REQUIREMENT
Below are entries. Pull out all lines containing "subtotal".

RECORDS SHOWN

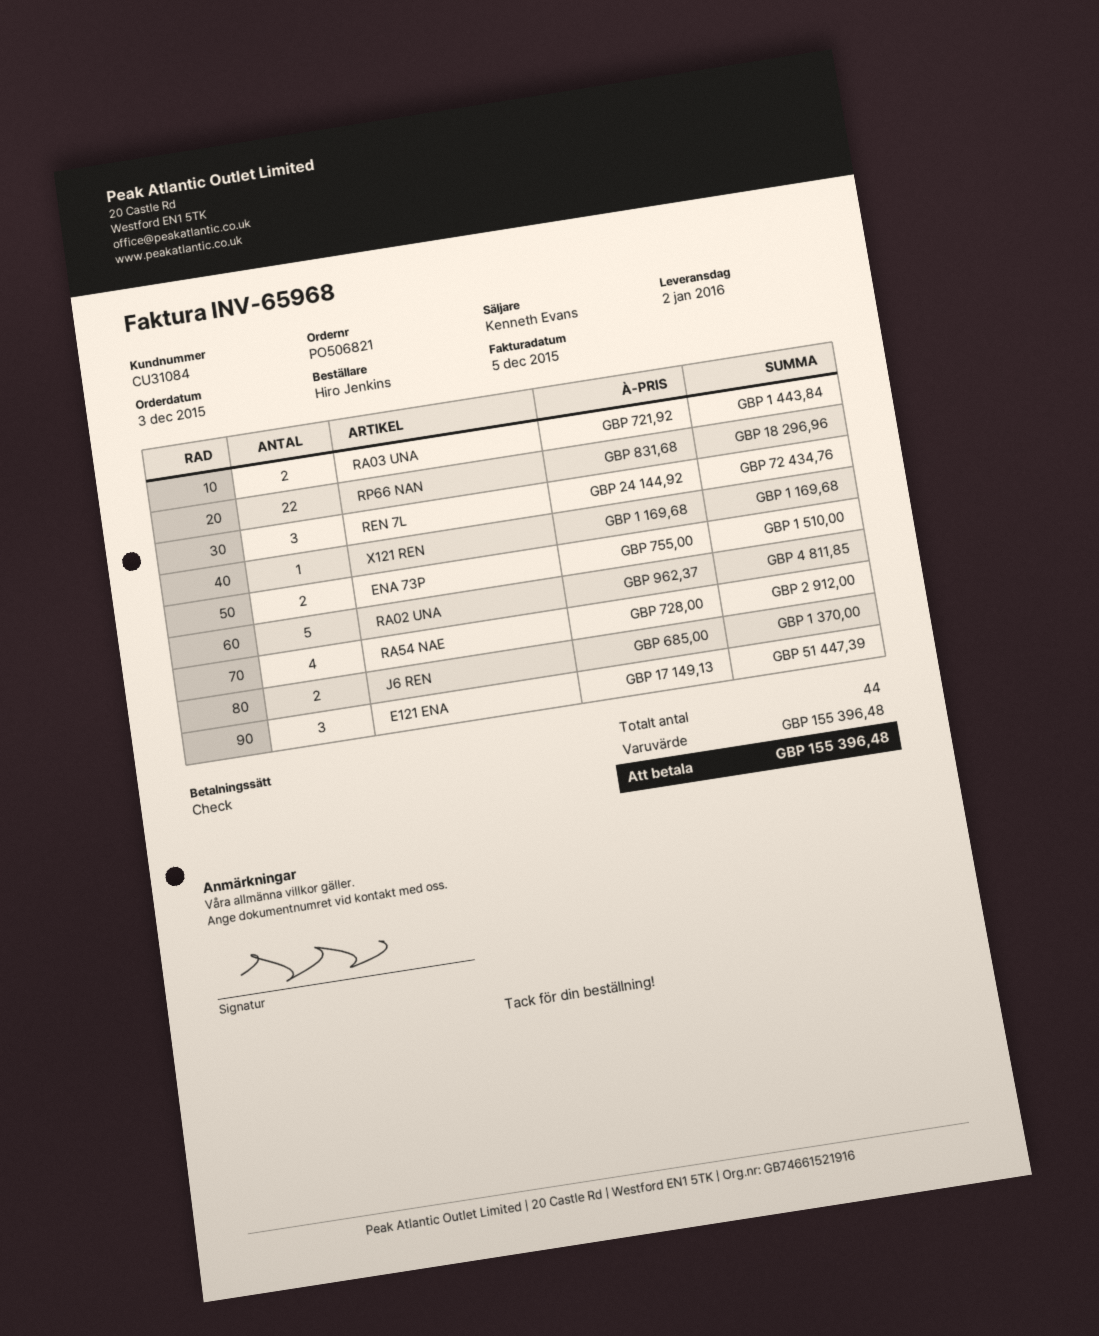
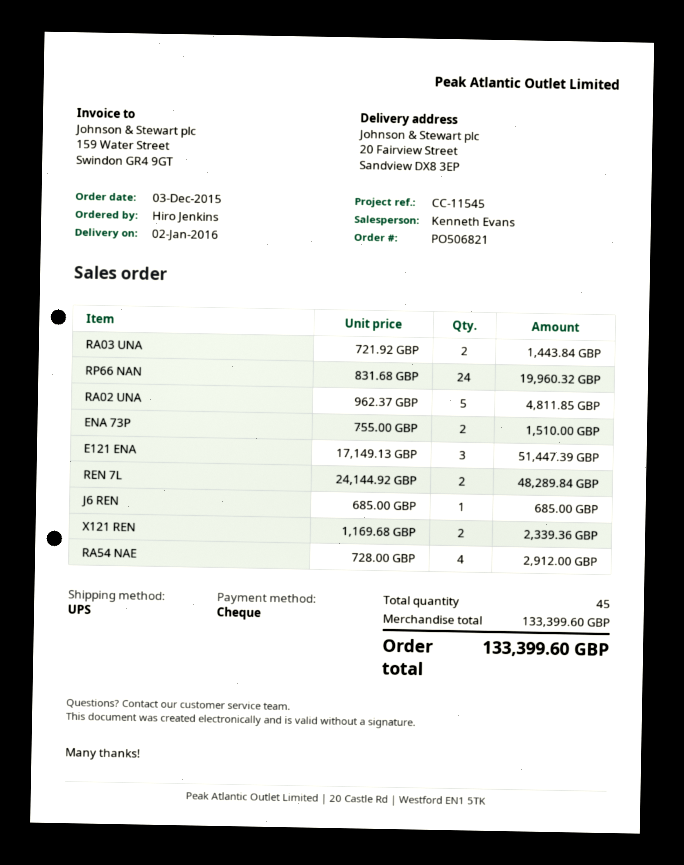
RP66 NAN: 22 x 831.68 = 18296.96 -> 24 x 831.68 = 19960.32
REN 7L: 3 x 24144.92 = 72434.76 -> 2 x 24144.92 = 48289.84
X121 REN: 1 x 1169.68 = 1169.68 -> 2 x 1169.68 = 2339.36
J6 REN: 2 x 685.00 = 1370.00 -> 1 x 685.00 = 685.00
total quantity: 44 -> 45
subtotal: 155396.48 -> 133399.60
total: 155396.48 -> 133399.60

--

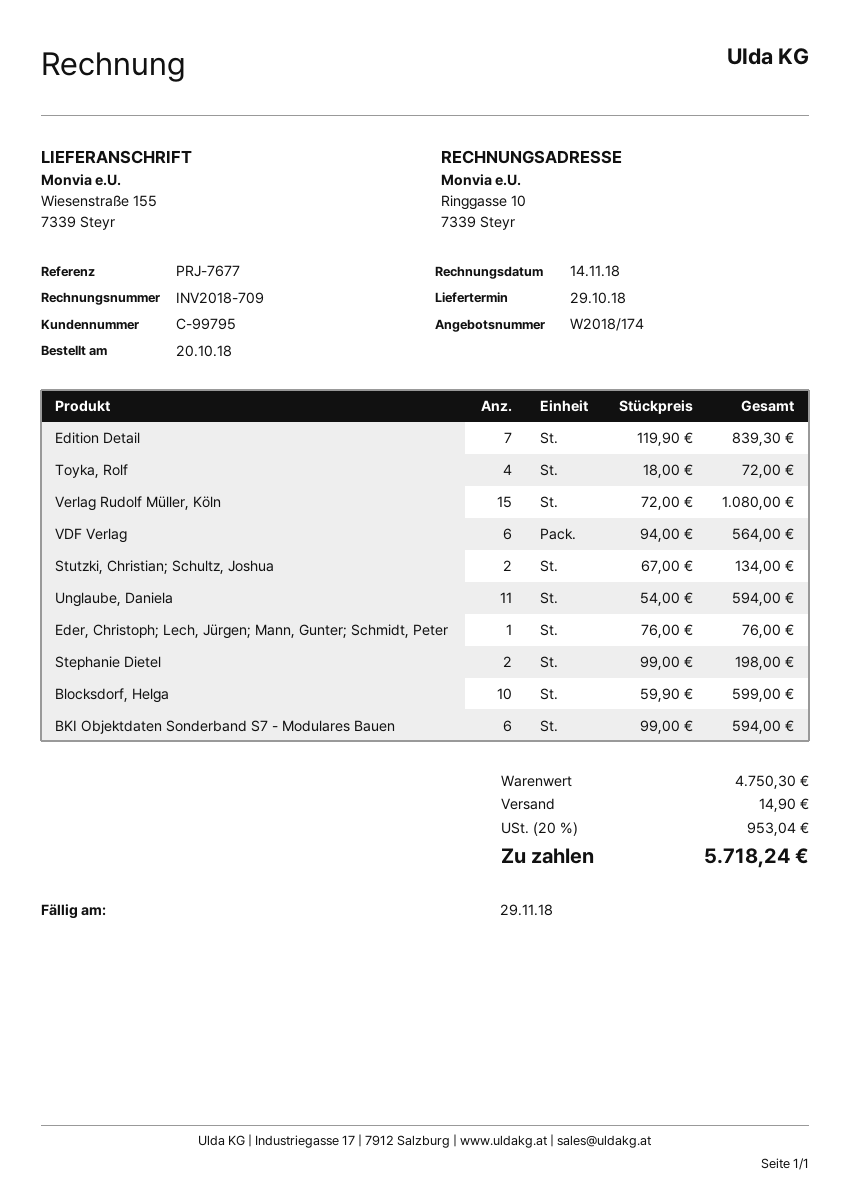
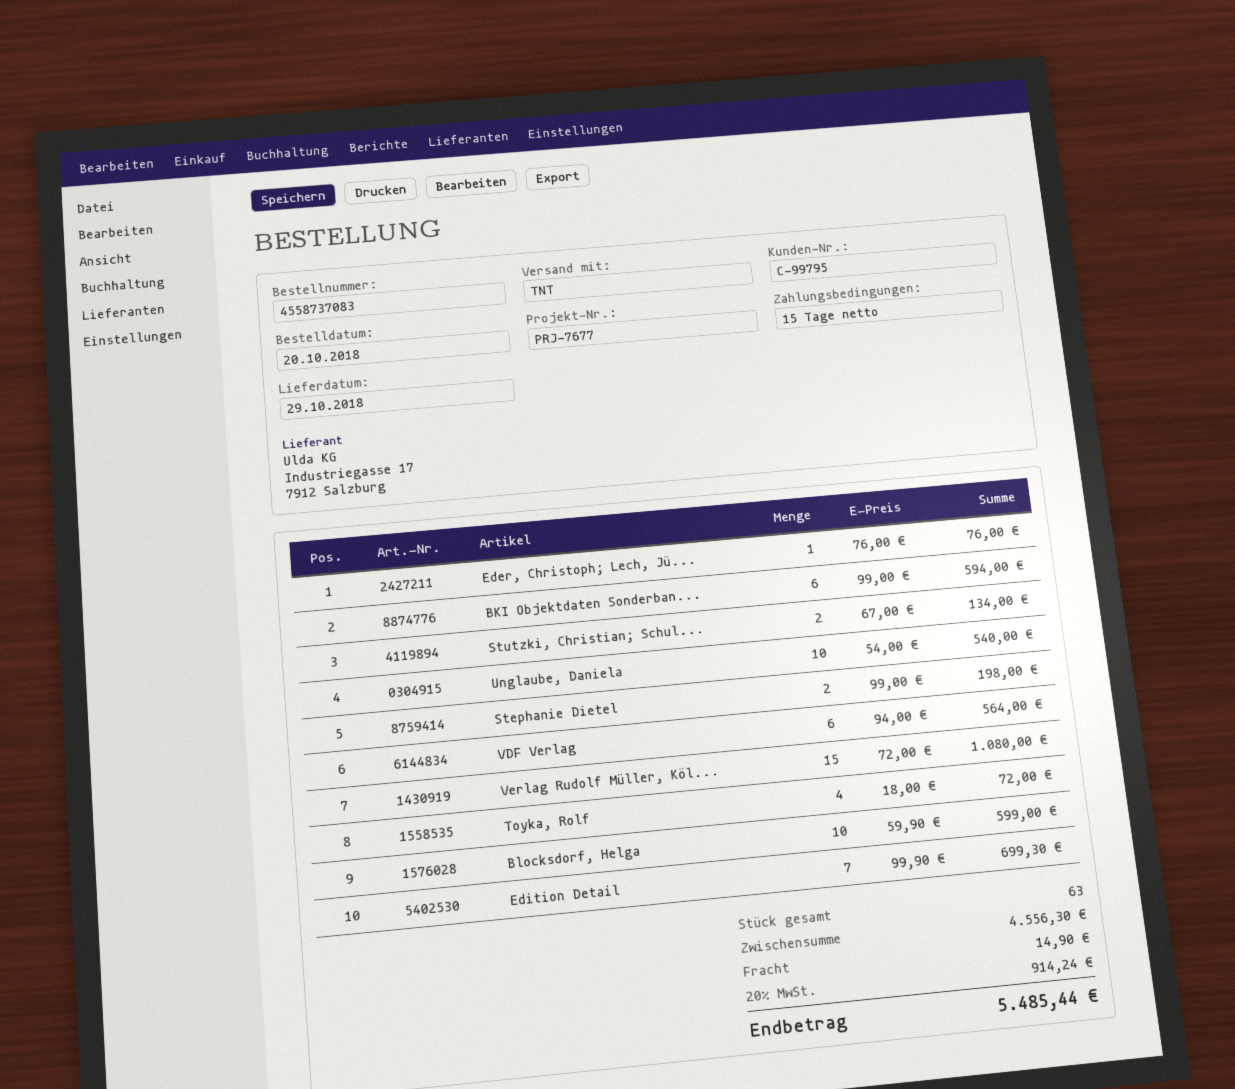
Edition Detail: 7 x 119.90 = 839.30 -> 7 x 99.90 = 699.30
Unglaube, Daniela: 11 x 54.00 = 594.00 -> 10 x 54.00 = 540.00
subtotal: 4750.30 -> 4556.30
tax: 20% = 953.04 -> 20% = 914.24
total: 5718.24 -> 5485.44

PROBLEM SOLUTION
subtotal: 155396.48 -> 133399.60
subtotal: 4750.30 -> 4556.30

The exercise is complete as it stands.